Battleships in a Board

Given an 2D board, count how many battleships are in it. The battleships are represented with 'X's, empty slots are represented with '.'s. You may assume the following rules:

• You receive a valid board, made of only battleships or empty slots.
• Battleships can only be placed horizontally or vertically. In other words, they can only be made of the shape 1xN (1 row, N columns) or Nx1 (N rows, 1 column), where N can be of any size.
• At least one horizontal or vertical cell separates between two battleships - there are no adjacent battleships.

Example:

X..X
...X
...X

In the above board there are 2 battleships.

Invalid Example:

...X
XXXX
...X

This is an invalid board that you will not receive - as battleships will always have a cell separating between them.

Follow up:
Could you do it in one-pass, using only O(1) extra memory and without modifying the value of the board?
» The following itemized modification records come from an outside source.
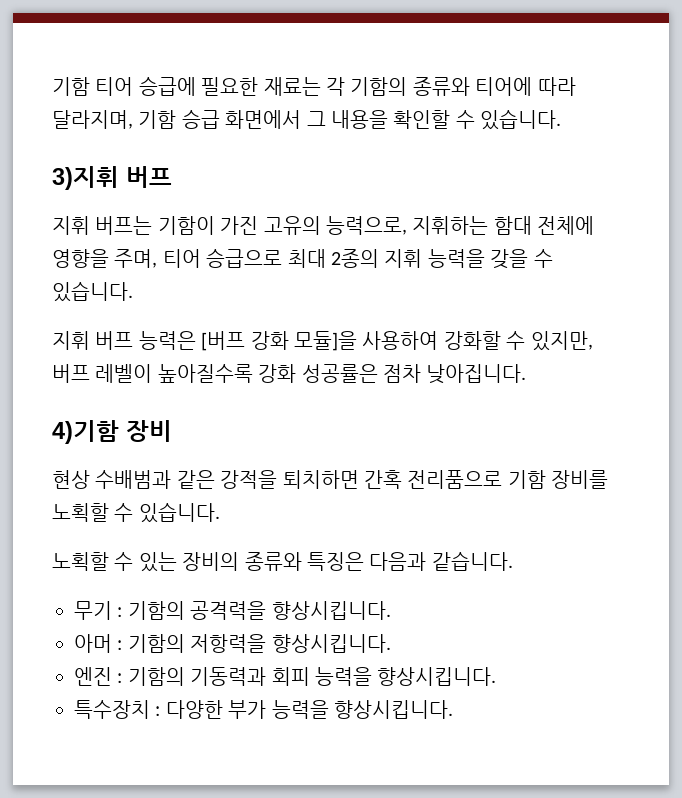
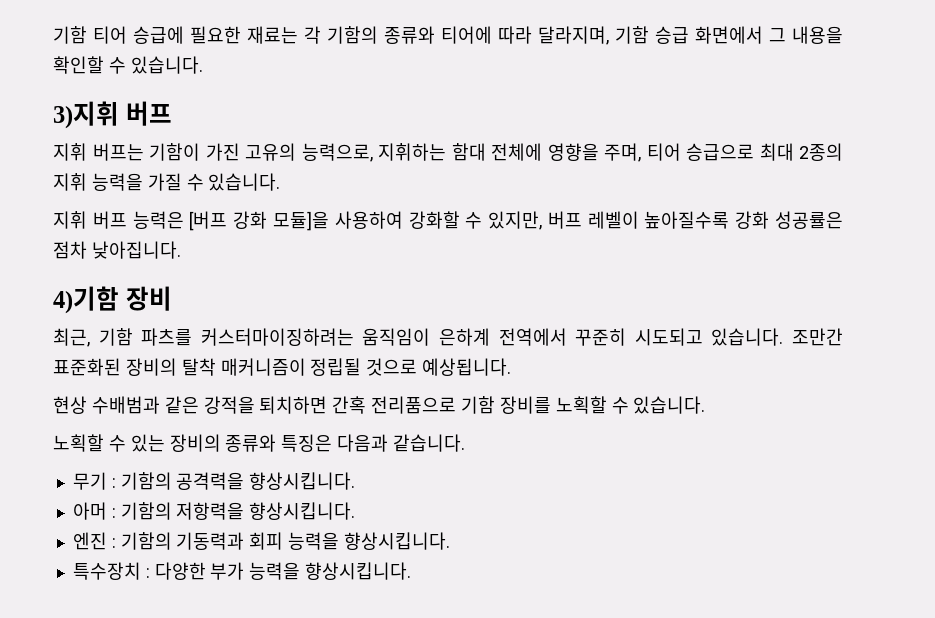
- 지휘 버프는 기함이 가진 고유의 능력으로, 지휘하는 함대 전체에 영향을 주며, 티어 승급으로 최대 2종의 지휘 능력을 갖을 수 있습니다.
+ 지휘 버프는 기함이 가진 고유의 능력으로, 지휘하는 함대 전체에 영향을 주며, 티어 승급으로 최대 2종의 지휘 능력을 가질 수 있습니다.
+ 최근, 기함 파츠를 커스터마이징하려는 움직임이 은하계 전역에서 꾸준히 시도되고 있습니다. 조만간 표준화된 장비의 탈착 매커니즘이 정립될 것으로 예상됩니다.

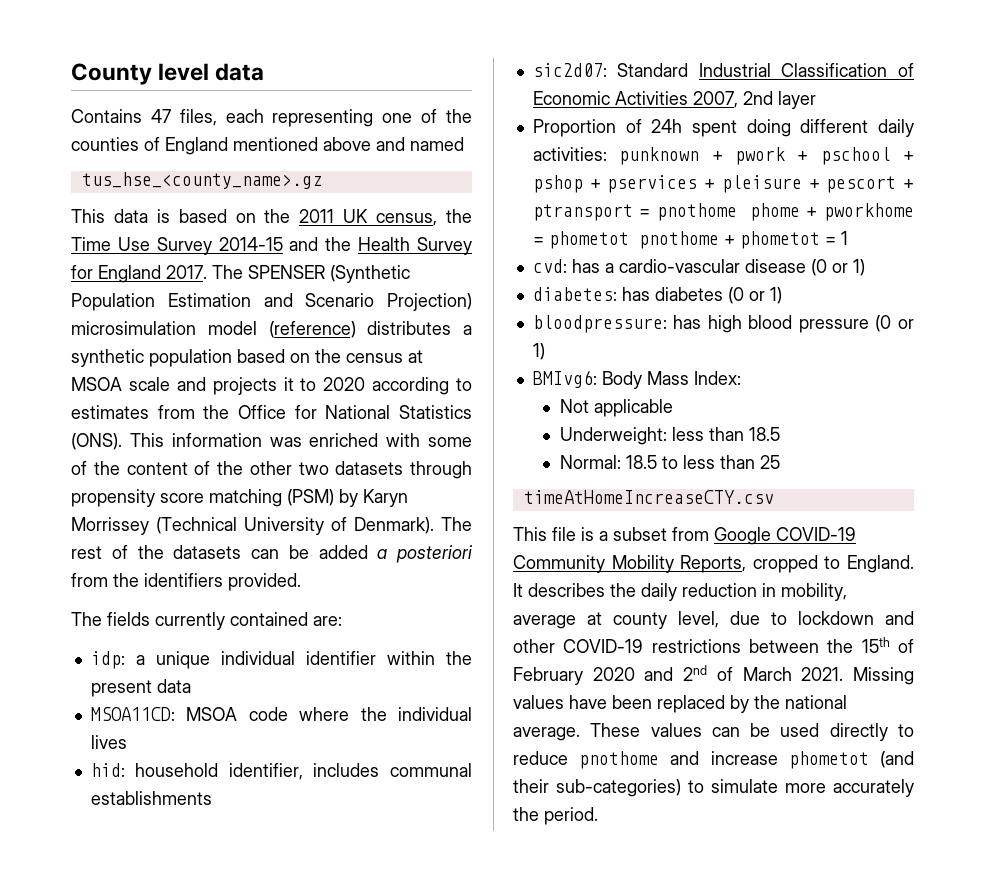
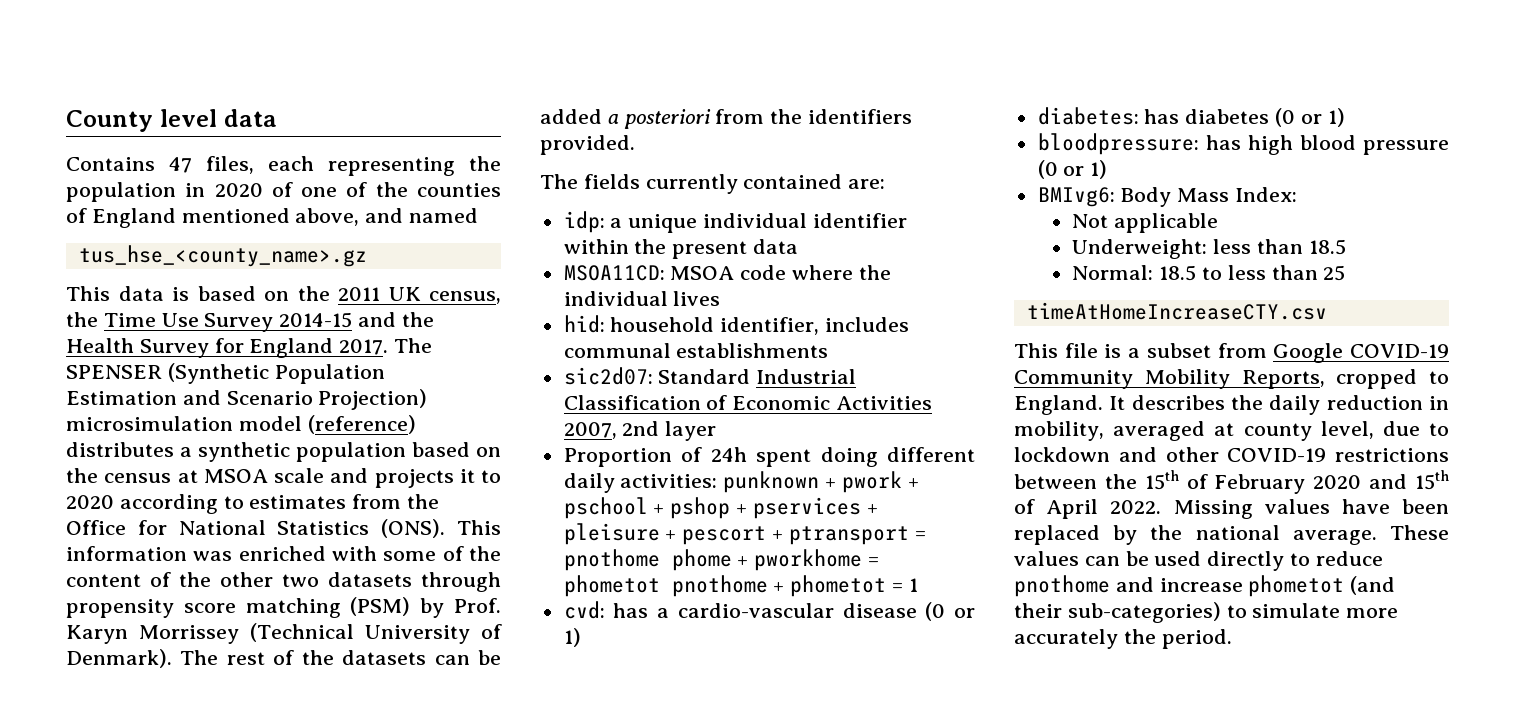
- Contains 47 files, each representing one of the counties of England mentioned above and named
+ Contains 47 files, each representing the population in 2020 of one of the counties of England mentioned above, and named
- This information was enriched with some of the content of the other two datasets through propensity score matching (PSM) by Karyn Morrissey (Technical University of Denmark).
+ This information was enriched with some of the content of the other two datasets through propensity score matching (PSM) by Prof. Karyn Morrissey (Technical University of Denmark).
- It describes the daily reduction in mobility, average at county level, due to lockdown and other COVID-19 restrictions between the 15th of February 2020 and 2nd of March 2021.
+ It describes the daily reduction in mobility, averaged at county level, due to lockdown and other COVID-19 restrictions between the 15th of February 2020 and 15th of April 2022.

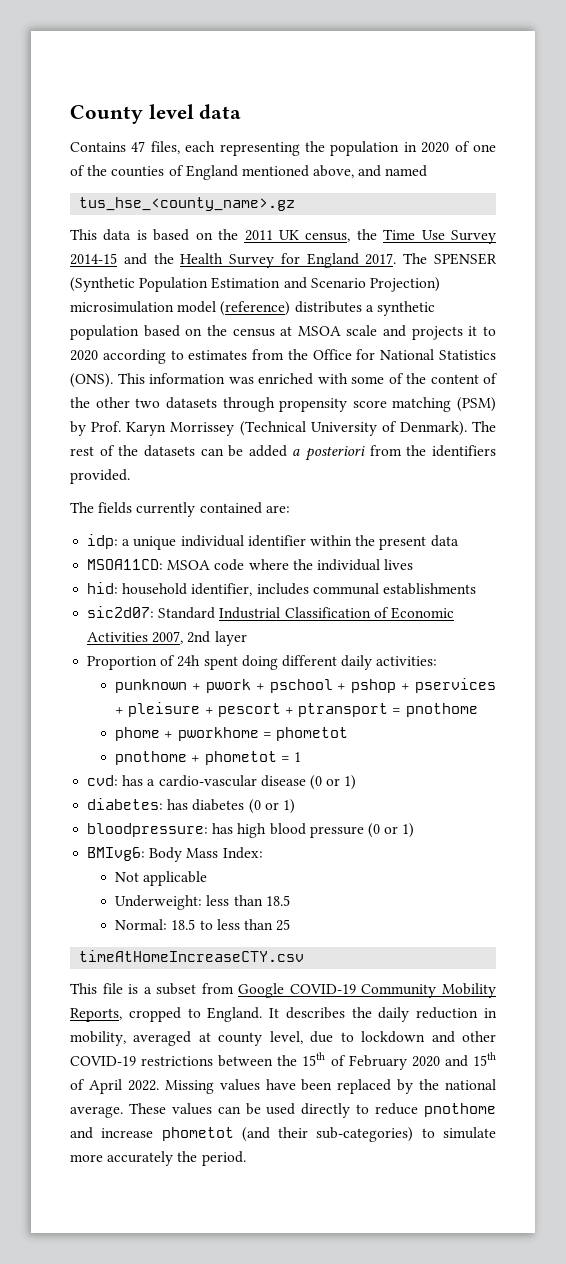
- Proportion of 24h spent doing different daily activities: punknown + pwork + pschool + pshop + pservices + pleisure + pescort + ptransport = pnothome phome + pworkhome = phometot pnothome + phometot = 1
+ Proportion of 24h spent doing different daily activities:
+ punknown + pwork + pschool + pshop + pservices + pleisure + pescort + ptransport = pnothome
+ phome + pworkhome = phometot
+ pnothome + phometot = 1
Solution: 找到battleship的起点和终点。由于battleship只能横放或竖放，所以battleship的上边或左边必须为'.'。

public class Solution {
    public int countBattleships(char[][] board) {
        if (board == null || board[0] == null) return 0;
        
        int m = board.length, n = board[0].length;
        int result = 0;
        for (int i = 0; i < m; i++) {
            for (int j = 0; j < n; j++) {
                if (board[i][j] == '.' || (i > 0 && board[i - 1][j] == 'X') || (j > 0 && board[i][j - 1] == 'X'))
                    continue;
                else result++;
            }
        }
        return result;
    }
}